Embodied World Models Emerge from Navigational Task in Open-Ended Environments
Li Jin, Liu Jia
TL;DR
The paper investigates whether embodied sensorimotor interaction suffices for the spontaneous emergence of compact world models in artificial agents. By training a gated-recurrent agent in thousands of open-ended 10×10 mazes with sparse rewards and partial observation, the authors cast the closed agent–environment loop as a Hybrid Dynamical System and demonstrate stable limit-cycle strategies. They introduce Ridge Representation to map entire trajectories into fixed-size behavioral images and use Canonical Correlation Analysis to reveal a high-dimensional linear alignment between neural activations and Ridge-based behavioral geometry, with causal interventions confirming the importance of highly correlated neural dimensions. Collectively, the work provides mechanistic evidence that embodied interaction can produce interpretable, transferable spatial representations, and offers a principled toolkit (HDS, Ridge, CCA, and cyclic stimulation) for diagnosing embodied intelligence in navigation agents.
Abstract
Spatial reasoning in partially observable environments has often been approached through passive predictive models, yet theories of embodied cognition suggest that genuinely useful representations arise only when perception is tightly coupled to action.
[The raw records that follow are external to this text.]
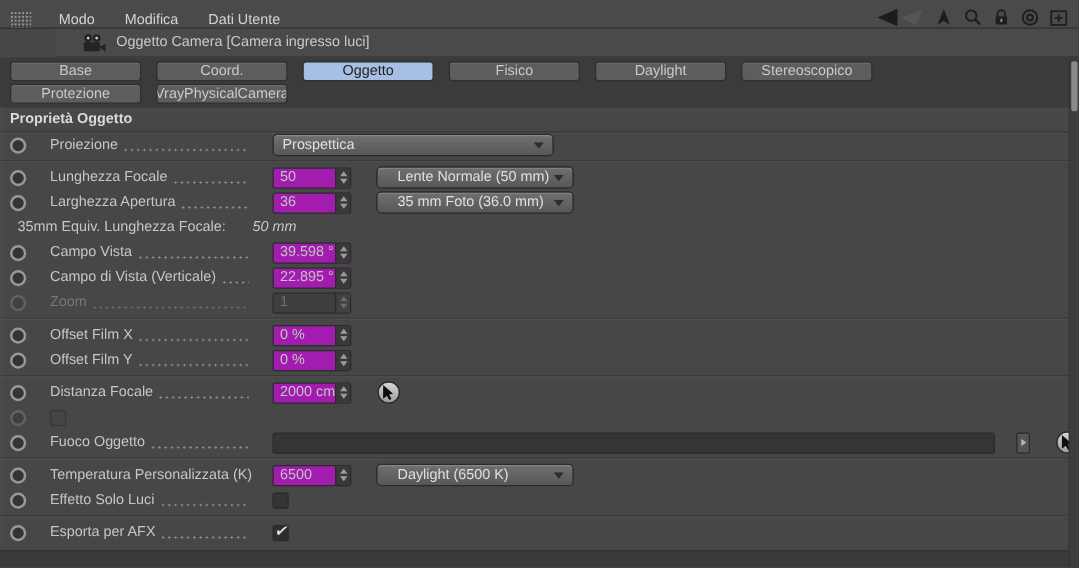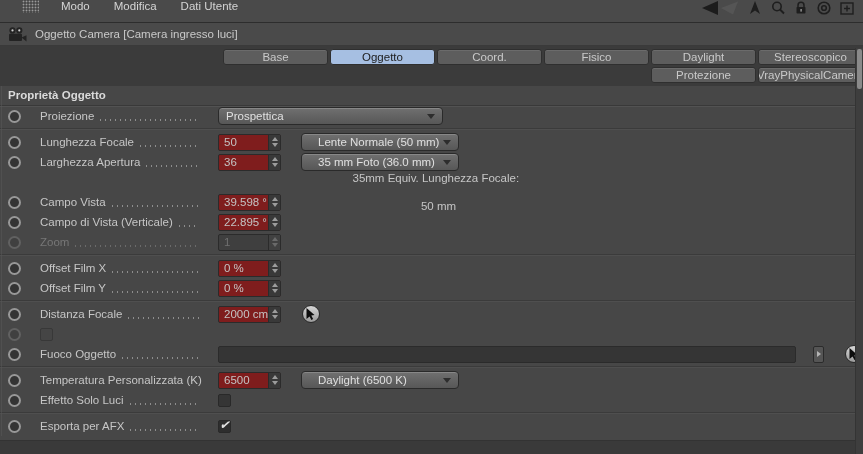"Modo" .menubar { align-items: flex-start -> flex-end; padding: 0 8px 0 20px -> 0 8px 0 6px }
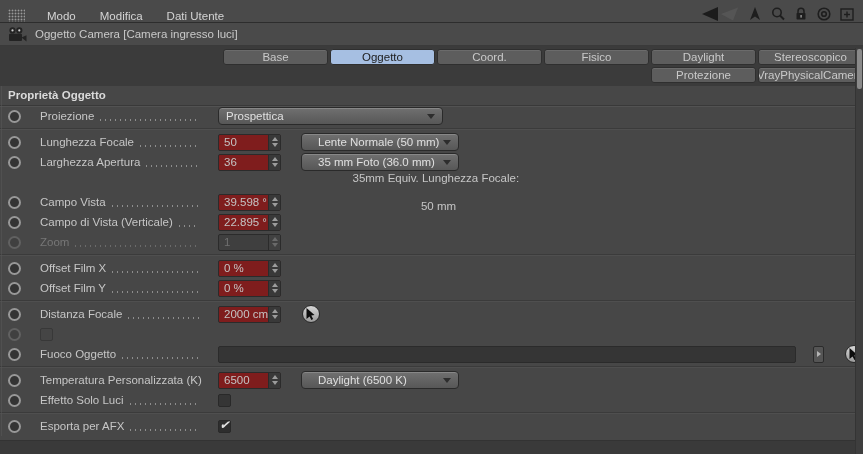"Oggetto Camera [Camera ingresso luci]" .titlebar { margin-left: none -> 44px; padding: 0 6px -> 0 20px }
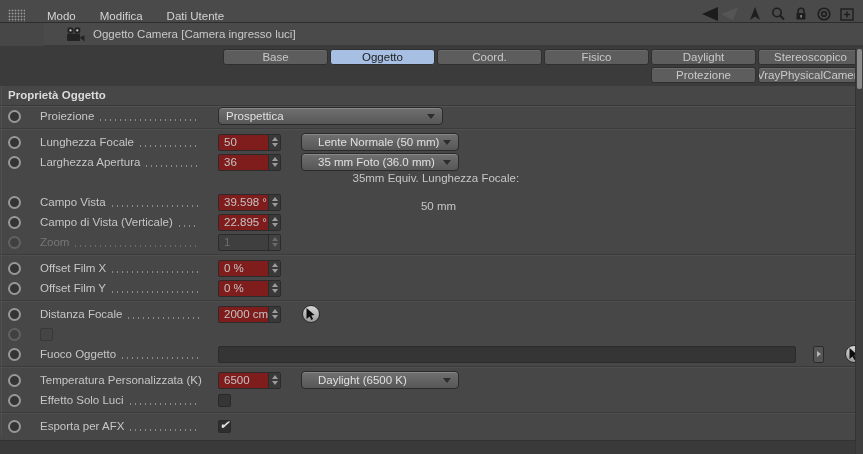"Base" .tab-row { gap: 2px -> 12px; justify-content: flex-end -> none }
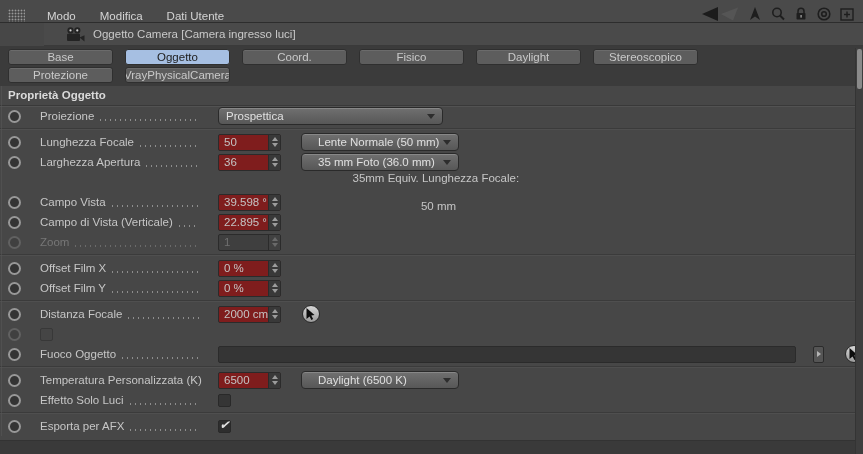"Oggetto" span.tab { order: before "Coord." -> after "Coord." }
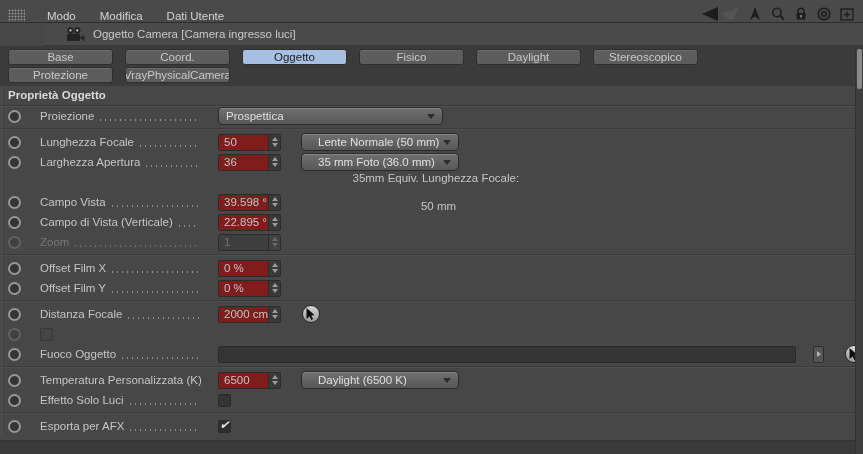"50" .numfield { background: #7f1d1d -> #a21caf }
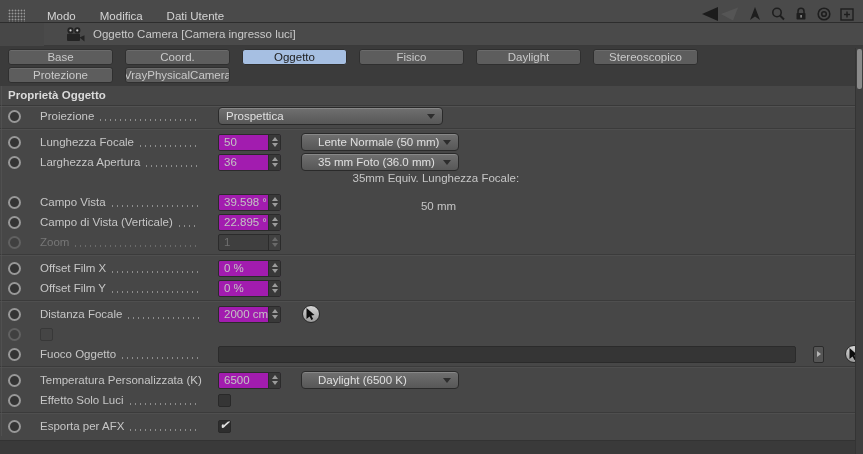"35mm Equiv. Lunghezza Focale:" .row.static { flex-direction: column -> none }
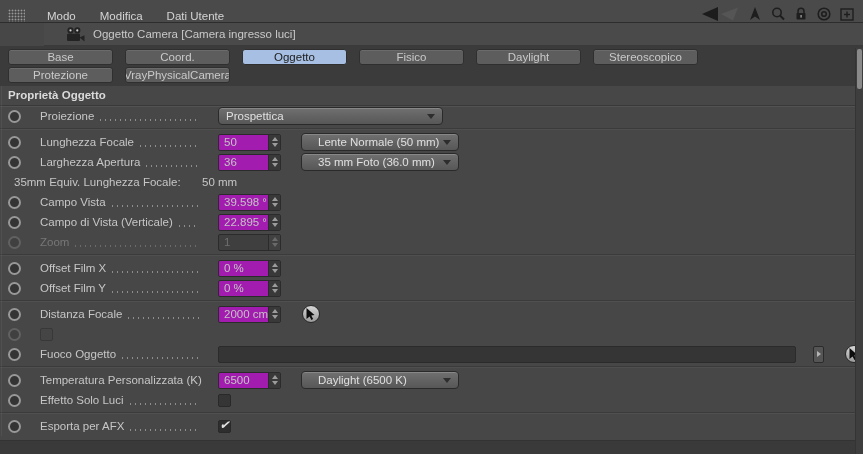"50 mm" .row.static .sval { font-style: none -> italic }
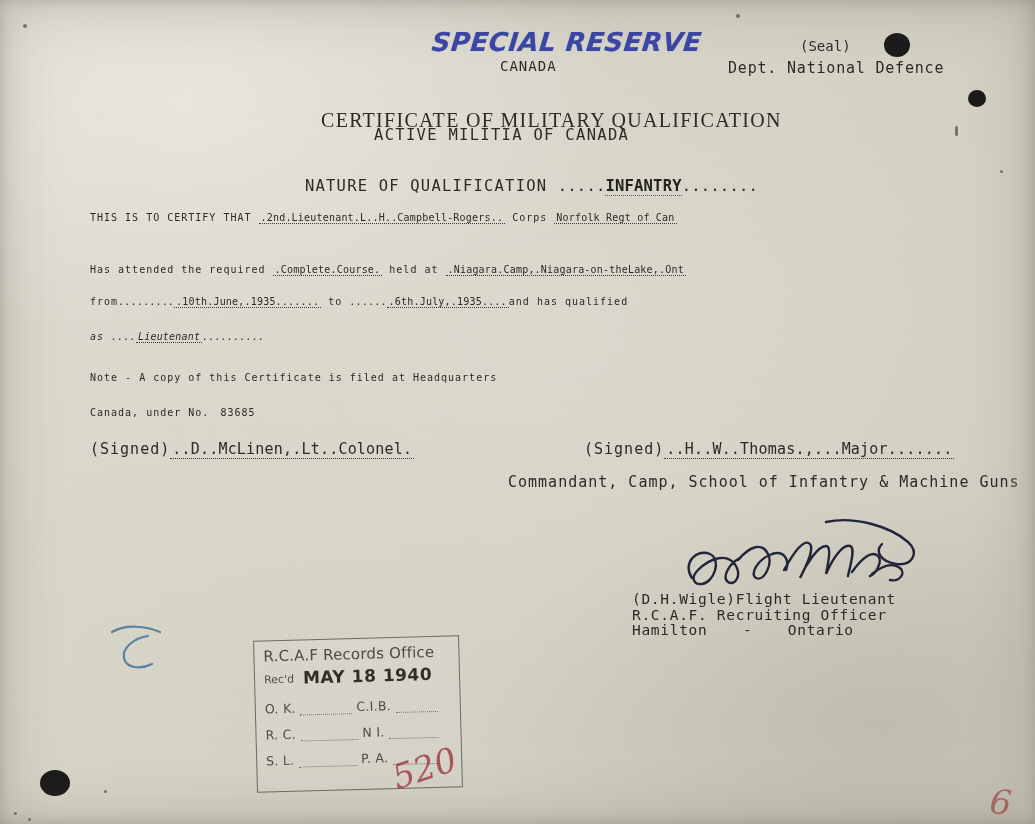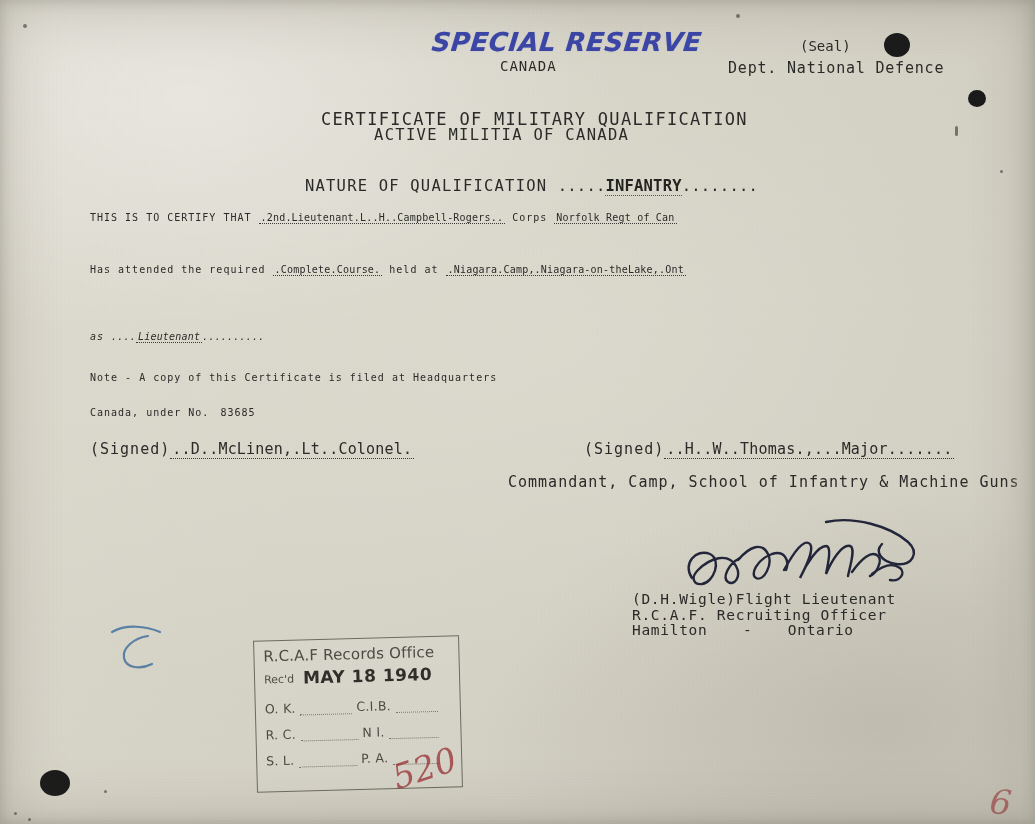"CERTIFICATE OF MILITARY QUALIFICATION" .hdr1 { font-family: none -> Liberation Serif, serif; font-size: 17px -> 20px }
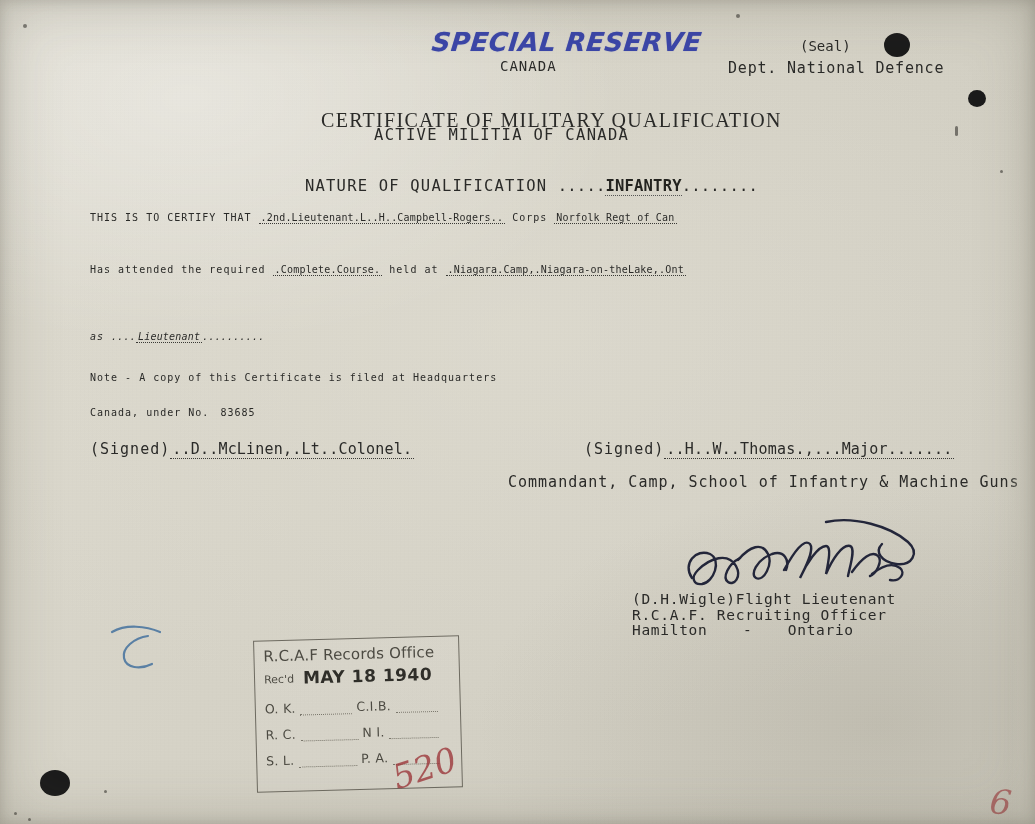"from......... .10th.June,.1935....... to" div.body-line { html: none -> <div> <span>from</span><span>.........</span><span>.10th.June,.1935.......</span> <span>to</span> <span>......</span><span>.6th.July,.1935....</span><span>and has qualified</span> </div> }
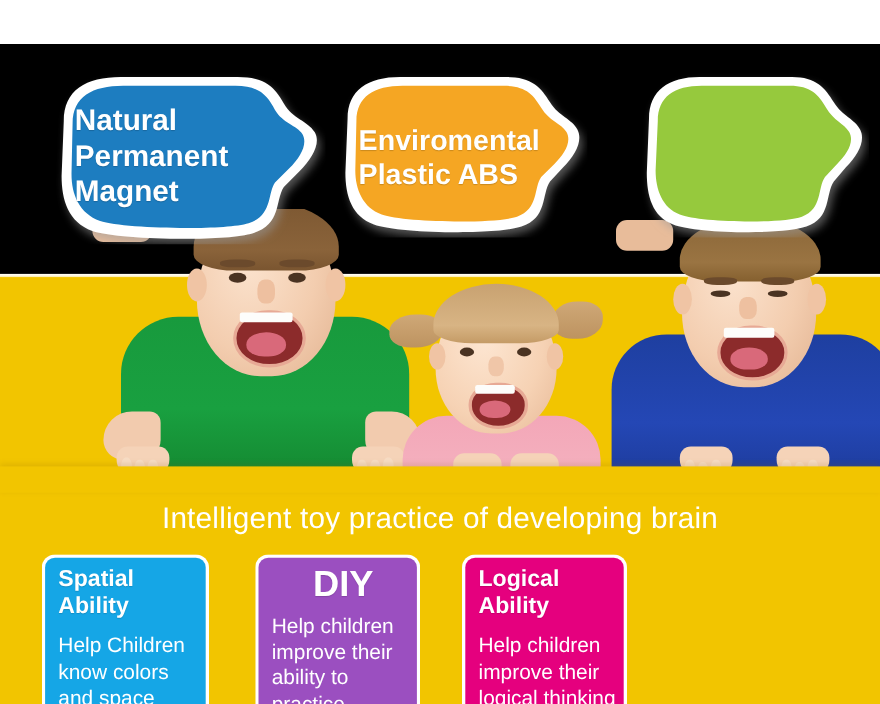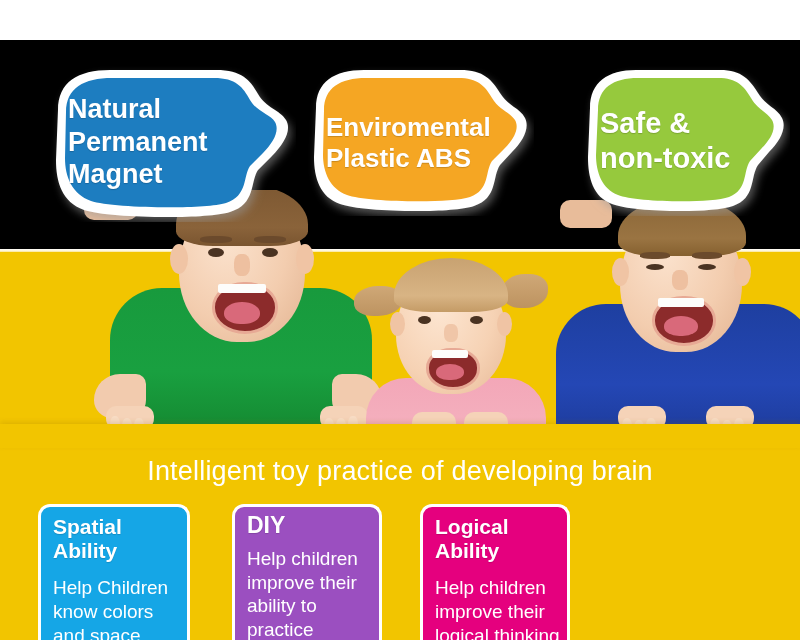"Safe &" div.sticker-text { html: <div>Safe &amp; non-toxic</div> -> none }
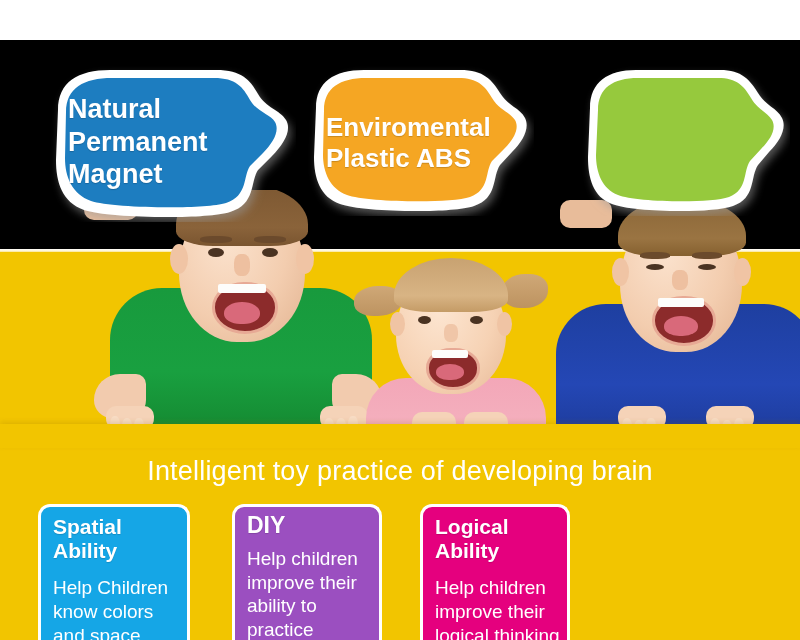"DIY" #card-diy .card-title { font-size: 23px -> 33px; text-align: left -> center }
Here we ask whether a recurrent agent, trained solely by sparse rewards to solve procedurally generated planar mazes, can autonomously internalize metric concepts such as direction, distance and obstacle layout. After training, the agent consistently produces near-optimal paths in unseen mazes, behavior that hints at an underlying spatial model. To probe this possibility, we cast the closed agent-environment loop as a hybrid dynamical system, identify stable limit cycles in its state space, and characterize behavior with a Ridge Representation that embeds whole trajectories into a common metric space. Canonical correlation analysis exposes a robust linear alignment between neural and behavioral manifolds, while targeted perturbations of the most informative neural dimensions sharply degrade navigation performance. Taken together, these dynamical, representational, and causal signatures show that sustained sensorimotor interaction is sufficient for the spontaneous emergence of compact, embodied world models, providing a principled path toward interpretable and transferable navigation policies.